# [Off Topic]Emisoras de radios online sin Flashplayer (Open)

## Eleazar Anzola

Buenas estimados,

¿alguien puede recomendar buenas emisoras de radio online sin el bendito Flashplayer? es que ya estoy algoharto e  incomodo por tener un navegador abierto ocupando la barra y recursos solo para poder escuchar buena música, variada y alguno que otro comentario jocoso de los moderadores.

Extraño aquellos dias donde solo colocabas una consola en backgorund con el mplayer sonando una emisora online   :Crying or Very sad:  y solo usabas en escritorio para algo mas que trabajar y hacer las compilaciones   :Crying or Very sad: 

Agradecido de antemano por los enlaces u opciones que pudieran dar

----------

## gerezm

podes revisar el codigo fuente de la pagina  y buscar cadenas  (ctrl + f  en firefox) como   mms://   ó  .pls  ó  .m3u

y una vez que encontraste la direccion de stream ponerlo en el reproductor (o  sino descargar el fichero y abrirlo )

----------

## Latinvs

Yo no lo uso, pero ¿seguro que no se puede con Mplayer? Este articulillo es del año de la polca, pero quizá siga vigente:

http://www.taringa.net/posts/linux/1304631.R/TV-o-Radio-en-GNU_Linux.html

y aquí hay uno del verano pasado:

http://slax-es.foroactivo.com/t5-radio-en-consola

Aquí usan VLC:

http://juansemarquez.wordpress.com/2011/04/17/escuchar-radio-en-gnulinux-desde-la-terminal

Y aquí MOC:

http://www.taringa.net/posts/linux/10081565/Escucha-radios-online-con-MOC-_musica-en-consola_-en-Ubuntu.html

En fin, espero que alguno te sirva, y si es así, coméntalo, please; yo también estoy un poco harto de cargar Amarok sólo para poner la radio de vez en cuando.

Saludos.

----------

## Eleazar Anzola

 *Latinvs wrote:*   

> Yo no lo uso, pero ¿seguro que no se puede con Mplayer? Este articulillo es del año de la polca, pero quizá siga vigente:
> 
> http://www.taringa.net/posts/linux/1304631.R/TV-o-Radio-en-GNU_Linux.html
> 
> y aquí hay uno del verano pasado:
> ...

 Si esos precisamente era los que estaba usando poro la mayoria esta migrando al bendito flashplayer y alli no hay manera de montar la url de la emisora porque esta ambebida dentro del mismo flash.
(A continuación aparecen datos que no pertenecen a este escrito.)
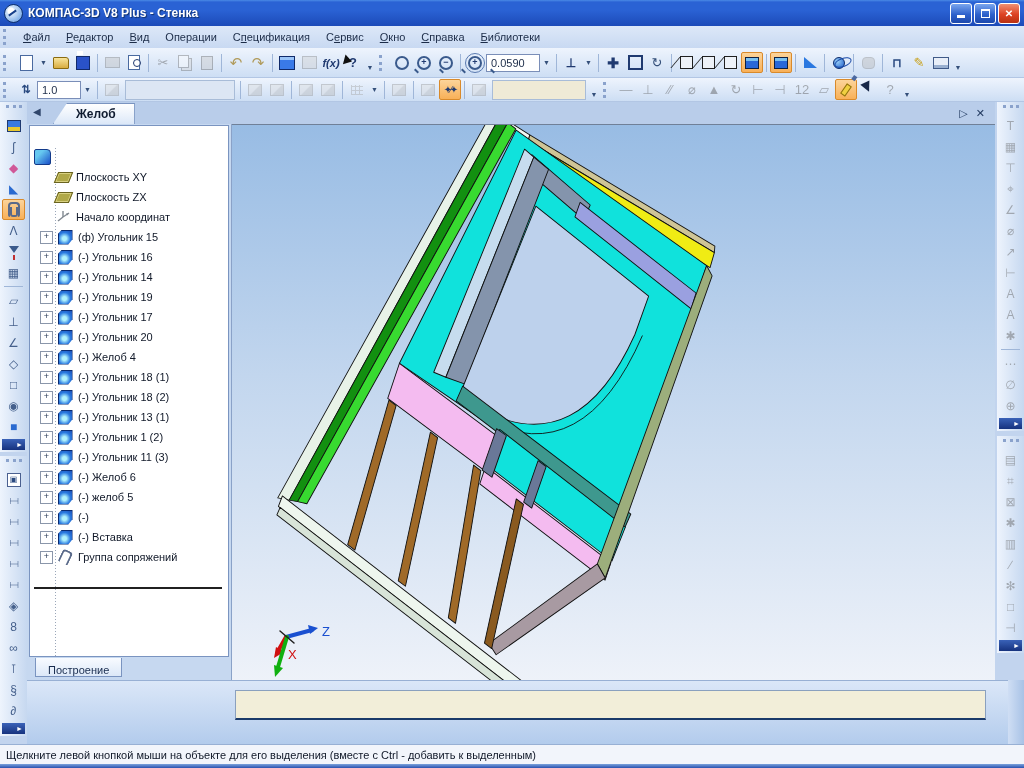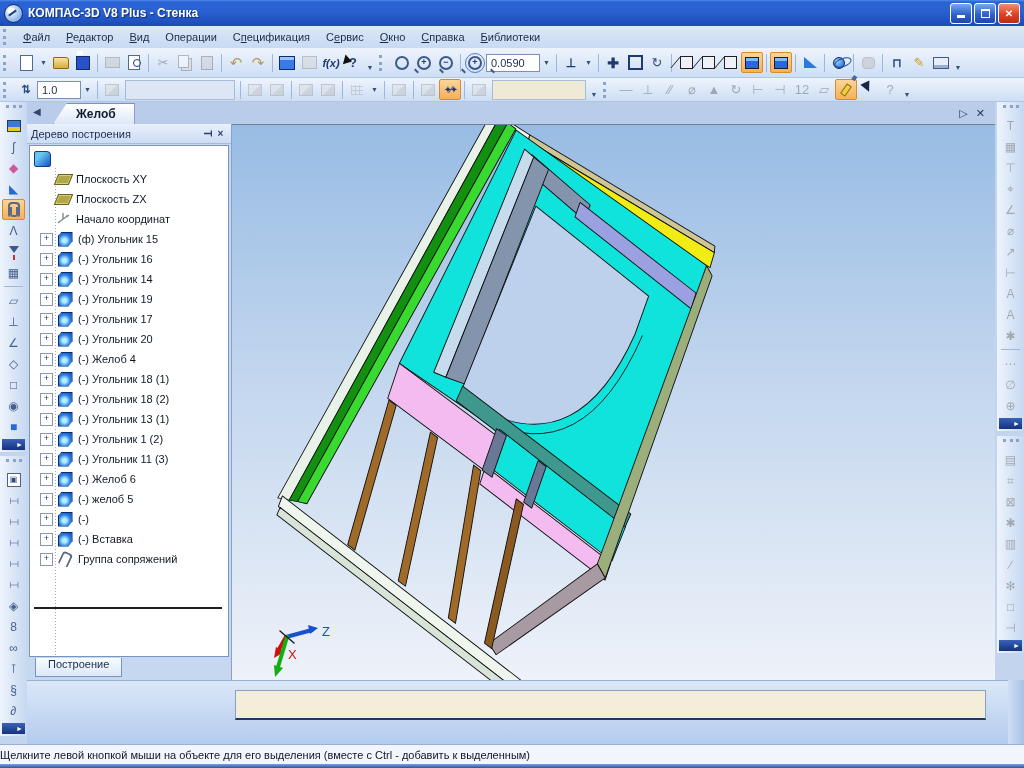"Дерево построения" div { html: <div> <span>Дерево построения</span> <span></span> <span>Т</span> <span>×</span> </div> -> none }
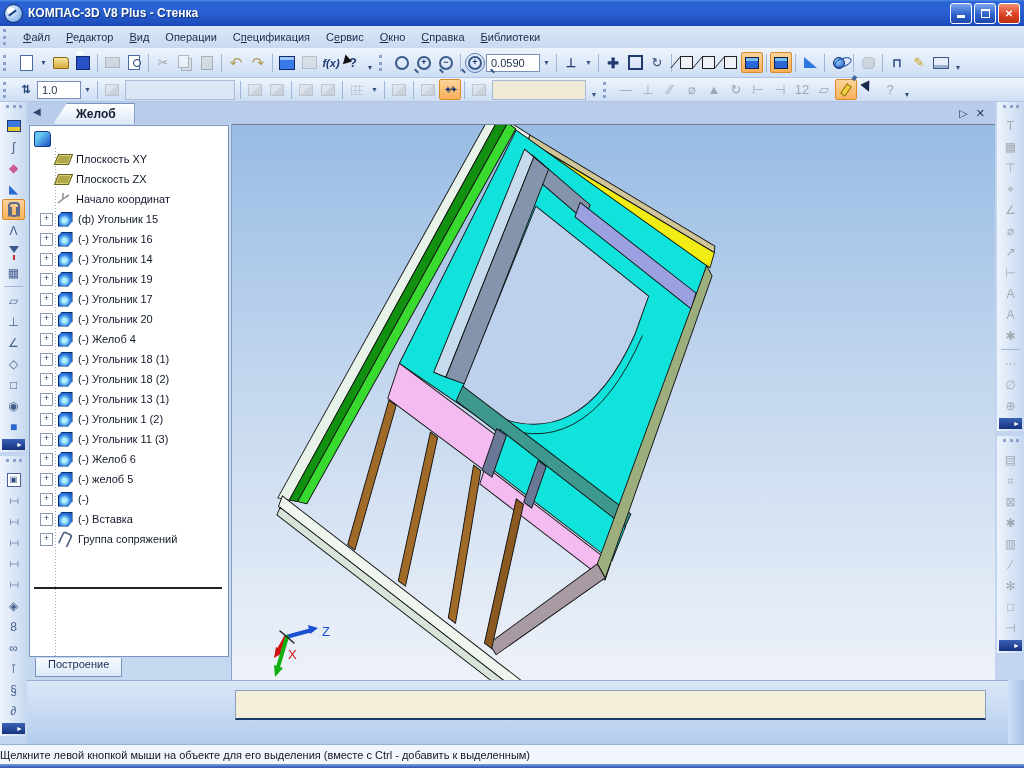"Плоскость XY" #treebody { padding-top: 3px -> 21px }
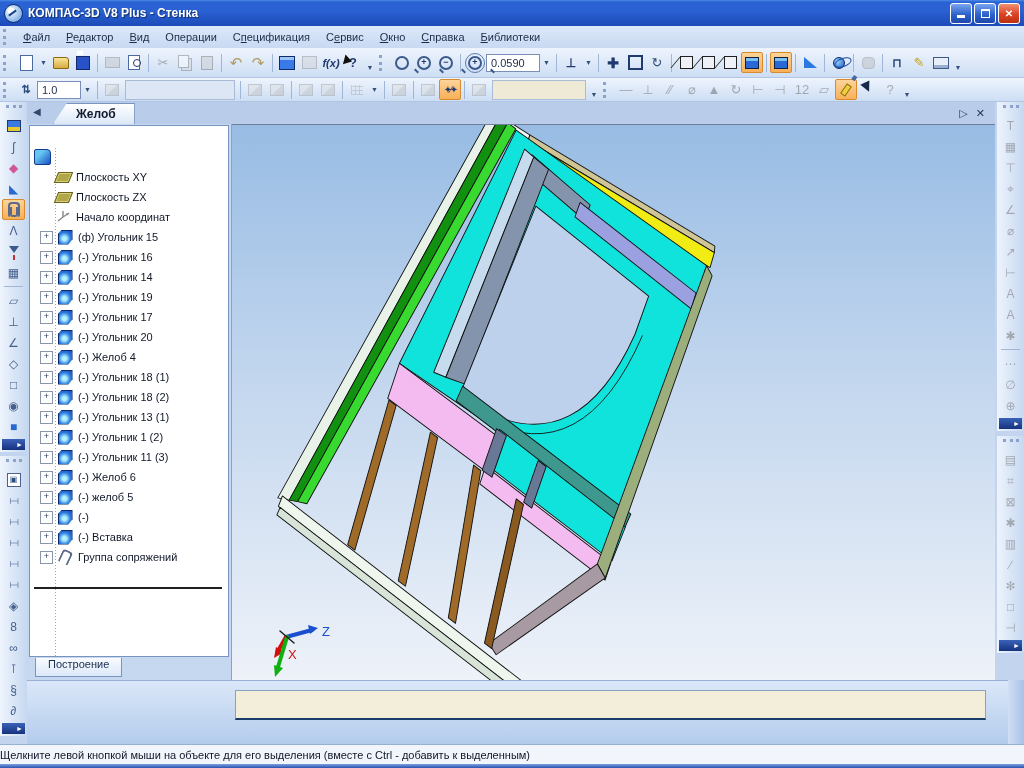"Построение" #foot-tab { align-items: flex-start -> flex-end }
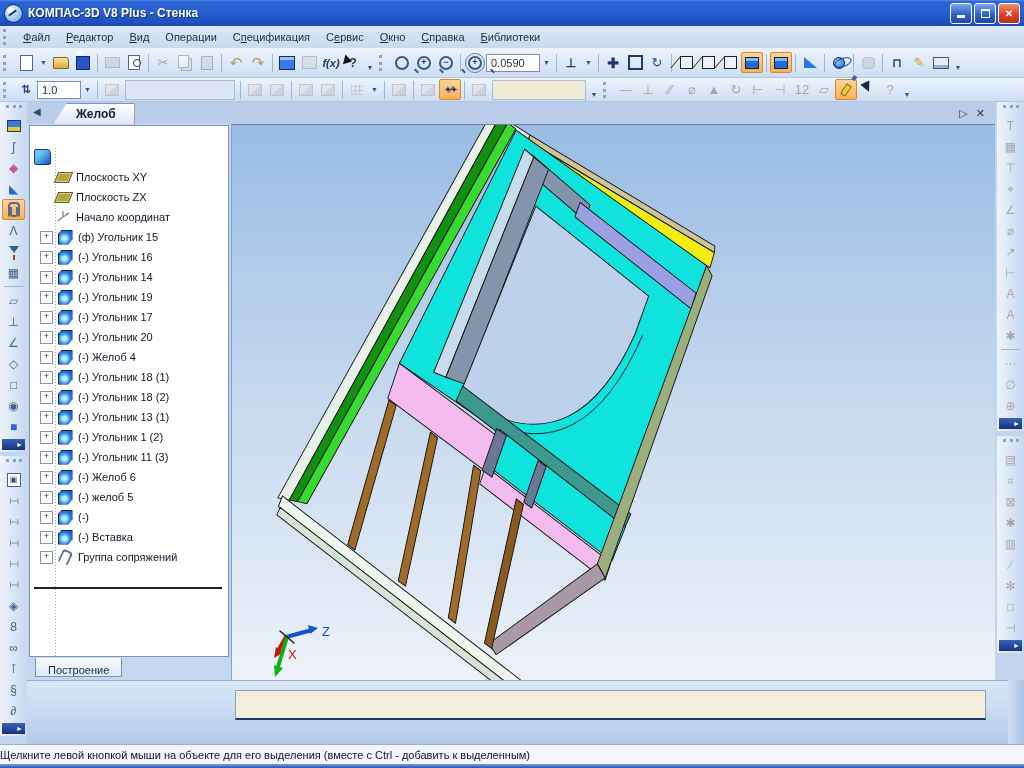"Щелкните левой кнопкой мыши на" #statusbar { padding-left: none -> 6px }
Intenta ver los 40 principales a ver que te dice el codigo jajaja, solo por mecionar uno de tantos.

----------

## Latinvs

No entiendo muy bien qué quieres decir, ¿qué todos esos programas están migrando a Flash? Pero eso no puede ser. ¿Te refieres a las webs que escuchabas, que no permiten ver el URL? en ese caso me temo que ningún programa de consola te va a servir. ¿No hay alguna web que liste los URL de las que te interesen? ¿o simplemente buscando en Google "URL emisora Tal" tampoco funciona?

Para Amarok hay varios guiones para que el programa conecte con las emisoras; los hay para varios países, por ejemplo el de radios de España tiene más de 300 emisoras (entre ellas los 40 principales), no sé si el tuyo en concreto estará, pero si estuviera, tal vez en el guión vengan los URL en texto plano que podrías copiar y pegar en tu reproductor de consola.
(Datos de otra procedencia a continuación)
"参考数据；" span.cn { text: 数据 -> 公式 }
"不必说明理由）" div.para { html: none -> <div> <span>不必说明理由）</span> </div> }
No es una "solución" muy elegante, pero si quieres hacer la prueba echa un ojo aquí:

http://kde-apps.org/index.php?xsortmode=high&page=0&xcontentmode=57&PHPSESSID=c8b0eafbe3e956536bea2609b5e91bd4

Edito

Efectivamente, acabo de bajarme el guión de radios españolas, y en el archivo "main.js" vienen las direcciones de las emisoras. Es una solución bastante farragosa y yo antes probaría a ver si hay otra más cómoda, pero es una posible solución, al menos parcial.

----------

## cameta

http://www.los40.com/nuevo_player/40Principales.asx

prueba con este, a ver si funciona.

----------

## Inodoro_Pereyra

Yo llevo años reproduciendo los .pls que se bajan de Shoutcast Radio con mplayer en consola sin inconveniente, por si te sirve de algo: http://www.shoutcast.com/

Habiendo tanta variedad seguro encontrás una radio que cuadre con tus preferencias musicales.

Salud!

----------